Never Ending Tour 2001
- Poster to the concert in Ashwaubenon, USA
- Start date: February 25, 2001
- End date: November 24, 2001
- Legs: 6
- No. of shows: 13 in Asia 9 in Oceania 62 in North America 22 in Europe 106 in Total

Bob Dylan concert chronology
- Never Ending Tour 2000 (2000); Never Ending Tour 2001 (2001); Never Ending Tour 2002 (2002);

= Never Ending Tour 2001 =

2001 concert tour by Bob Dylan

The Never Ending Tour is the popular name for Bob Dylan's endless touring schedule since June 7, 1988.

==Background==
The Never Ending Tour 2001 started in Japan, where Dylan had not performed since 1997. Dylan then toured Australia where he had not played since 1998.

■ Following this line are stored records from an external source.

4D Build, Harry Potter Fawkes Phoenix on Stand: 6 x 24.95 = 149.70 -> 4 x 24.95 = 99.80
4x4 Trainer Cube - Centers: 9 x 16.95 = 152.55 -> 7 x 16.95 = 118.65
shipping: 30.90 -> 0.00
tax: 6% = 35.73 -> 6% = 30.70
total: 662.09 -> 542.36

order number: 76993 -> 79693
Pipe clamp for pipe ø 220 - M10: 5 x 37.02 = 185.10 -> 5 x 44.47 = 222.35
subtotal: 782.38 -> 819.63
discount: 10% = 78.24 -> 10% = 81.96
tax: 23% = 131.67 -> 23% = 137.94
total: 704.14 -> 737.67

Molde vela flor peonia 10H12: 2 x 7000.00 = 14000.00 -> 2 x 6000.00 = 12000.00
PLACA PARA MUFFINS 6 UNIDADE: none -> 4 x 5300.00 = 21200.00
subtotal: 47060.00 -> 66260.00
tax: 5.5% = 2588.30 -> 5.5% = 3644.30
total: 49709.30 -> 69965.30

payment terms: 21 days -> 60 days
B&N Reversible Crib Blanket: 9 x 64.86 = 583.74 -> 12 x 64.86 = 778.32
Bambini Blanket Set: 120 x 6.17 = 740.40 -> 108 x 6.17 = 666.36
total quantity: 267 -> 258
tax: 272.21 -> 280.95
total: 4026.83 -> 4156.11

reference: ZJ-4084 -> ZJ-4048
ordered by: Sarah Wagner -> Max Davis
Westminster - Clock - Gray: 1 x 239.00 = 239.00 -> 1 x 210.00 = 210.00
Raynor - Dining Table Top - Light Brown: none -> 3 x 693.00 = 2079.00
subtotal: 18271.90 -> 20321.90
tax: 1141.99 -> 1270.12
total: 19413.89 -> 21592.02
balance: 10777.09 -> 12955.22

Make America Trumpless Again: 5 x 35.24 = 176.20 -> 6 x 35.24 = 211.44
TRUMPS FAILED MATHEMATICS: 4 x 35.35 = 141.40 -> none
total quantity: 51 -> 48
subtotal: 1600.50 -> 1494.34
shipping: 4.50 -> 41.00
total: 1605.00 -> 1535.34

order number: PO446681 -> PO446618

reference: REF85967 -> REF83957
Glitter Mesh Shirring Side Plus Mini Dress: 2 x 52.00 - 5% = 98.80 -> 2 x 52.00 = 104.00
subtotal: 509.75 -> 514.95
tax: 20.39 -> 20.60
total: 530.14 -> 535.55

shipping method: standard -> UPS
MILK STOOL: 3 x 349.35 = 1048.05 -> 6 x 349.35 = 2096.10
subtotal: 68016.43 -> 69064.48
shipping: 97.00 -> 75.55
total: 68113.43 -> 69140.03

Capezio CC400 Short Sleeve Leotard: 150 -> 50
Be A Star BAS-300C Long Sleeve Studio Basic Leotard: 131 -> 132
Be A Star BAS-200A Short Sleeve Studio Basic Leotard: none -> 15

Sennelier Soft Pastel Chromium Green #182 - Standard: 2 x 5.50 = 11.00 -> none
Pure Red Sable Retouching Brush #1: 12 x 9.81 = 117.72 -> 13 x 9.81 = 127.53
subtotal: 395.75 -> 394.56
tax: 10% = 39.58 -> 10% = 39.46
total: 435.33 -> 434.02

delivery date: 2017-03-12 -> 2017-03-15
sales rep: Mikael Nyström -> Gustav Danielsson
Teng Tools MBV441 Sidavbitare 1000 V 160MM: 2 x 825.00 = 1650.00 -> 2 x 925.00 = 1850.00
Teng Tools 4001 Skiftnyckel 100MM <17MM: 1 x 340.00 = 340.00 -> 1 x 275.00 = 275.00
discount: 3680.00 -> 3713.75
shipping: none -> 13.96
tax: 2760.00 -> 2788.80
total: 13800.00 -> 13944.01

After finishing his Australasian tour Dylan started to tour the United States performing fourteen shows throughout late April and early May. Shortly after completing the spring tour Dylan recorded his 31st studio album Love and Theft.

Dylan toured Europe in late June and throughout July performing at several music festivals including Roskilde Festival in Denmark.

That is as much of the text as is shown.